Bush Administration Illegally Withholding Terms of Deal That Binds New Sectors of U.S. Economy to WTO Authority

Public Citizen Sues to Force U.S. Trade Office To Release Details of WTO Internet Gambling Deal

WASHINGTON, D.C. – The Bush administration is illegally withholding the details of its offer accepted by the European Union to bind more sectors of the U.S. economy to World Trade Organization (WTO) jurisdiction as part of a settlement relating to a WTO ruling against the U.S. ban on Internet gambling, Public Citizen contended today in a lawsuit filed in the U.S. District Court for the District of Columbia.

After a 2007 WTO ruling authorized trade sanctions because the United States had failed to conform U.S. gambling law to WTO rules, the Bush administration announced it would remove the gambling sector from WTO coverage. But to do so, WTO rules require that the U.S. must negotiate compensation for other WTO countries. Although it has announced that deals have been reached with the European Union and other countries, the Office of the U.S. Trade Representative (USTR) has refused to release the details of its compensation agreements. In December, the USTR provided a hint at the scope of the deals by revealing that they involved new U.S. WTO commitments for “warehousing services, technical testing services, research and development services and postal services relating to outbound international letters.”
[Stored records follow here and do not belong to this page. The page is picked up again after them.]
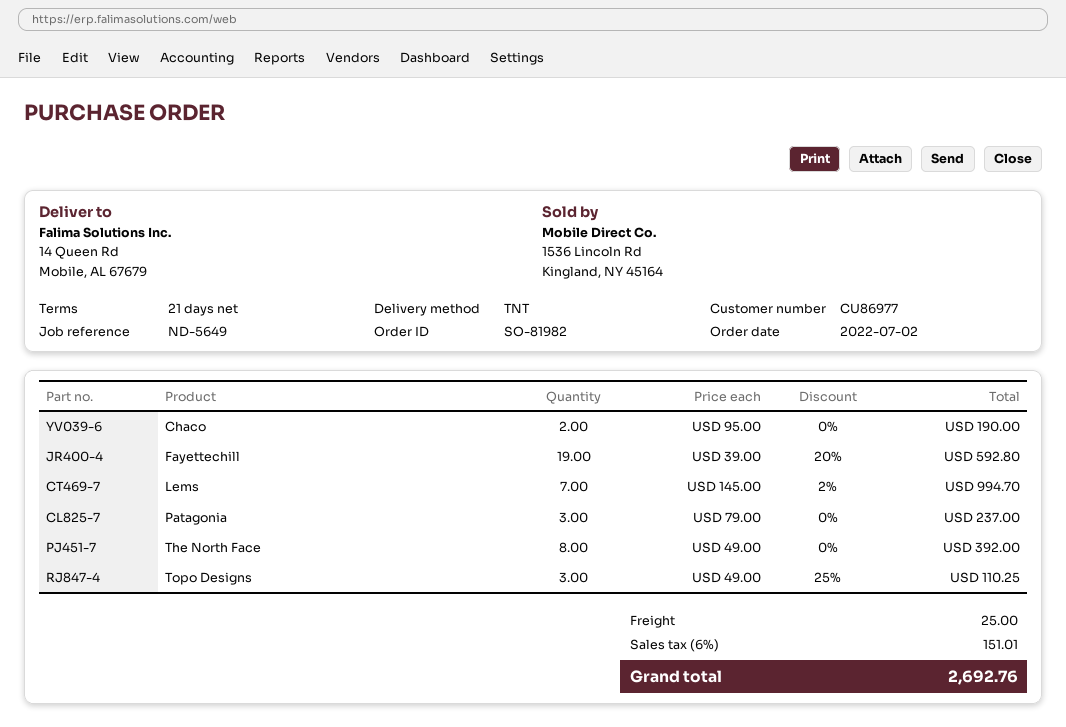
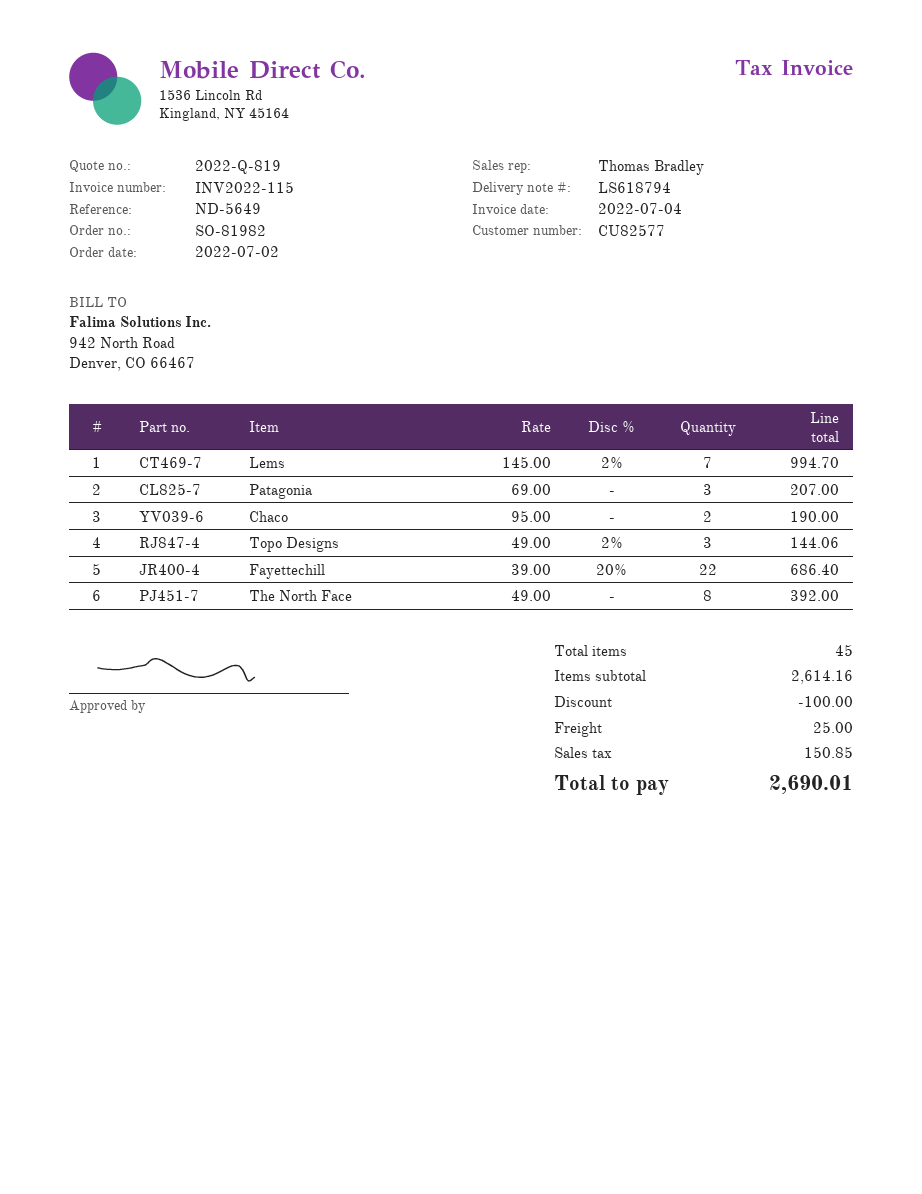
customer number: CU86977 -> CU82577
Fayettechill: 19 x 39.00 - 20% = 592.80 -> 22 x 39.00 - 20% = 686.40
Patagonia: 3 x 79.00 = 237.00 -> 3 x 69.00 = 207.00
Topo Designs: 3 x 49.00 - 25% = 110.25 -> 3 x 49.00 - 2% = 144.06
discount: none -> 100.00
tax: 151.01 -> 150.85
total: 2692.76 -> 2690.01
“Americans have a right to know what kinds of trade concessions the U.S. government is granting other countries, especially when those deals have a significant impact on domestic policy and may be worth billions of dollars,” said Bonnie I. Robin-Vergeer, a Public Citizen attorney. “The Bush administration’s decision to withhold the agreement under the Freedom of Information Act (FOIA) has more to do with its desire to prevent public and congressional scrutiny of the settlement before it is enshrined in a new WTO schedule than it does with national security. FOIA requires the agreement’s release.”

Submitting new U.S. service sectors to the WTO’s authority would constrain U.S. federal, state and local government’s ability to regulate in these sectors and expose existing and future domestic policies in these sectors to challenge before WTO tribunals, as occurred with the U.S Internet gambling ban.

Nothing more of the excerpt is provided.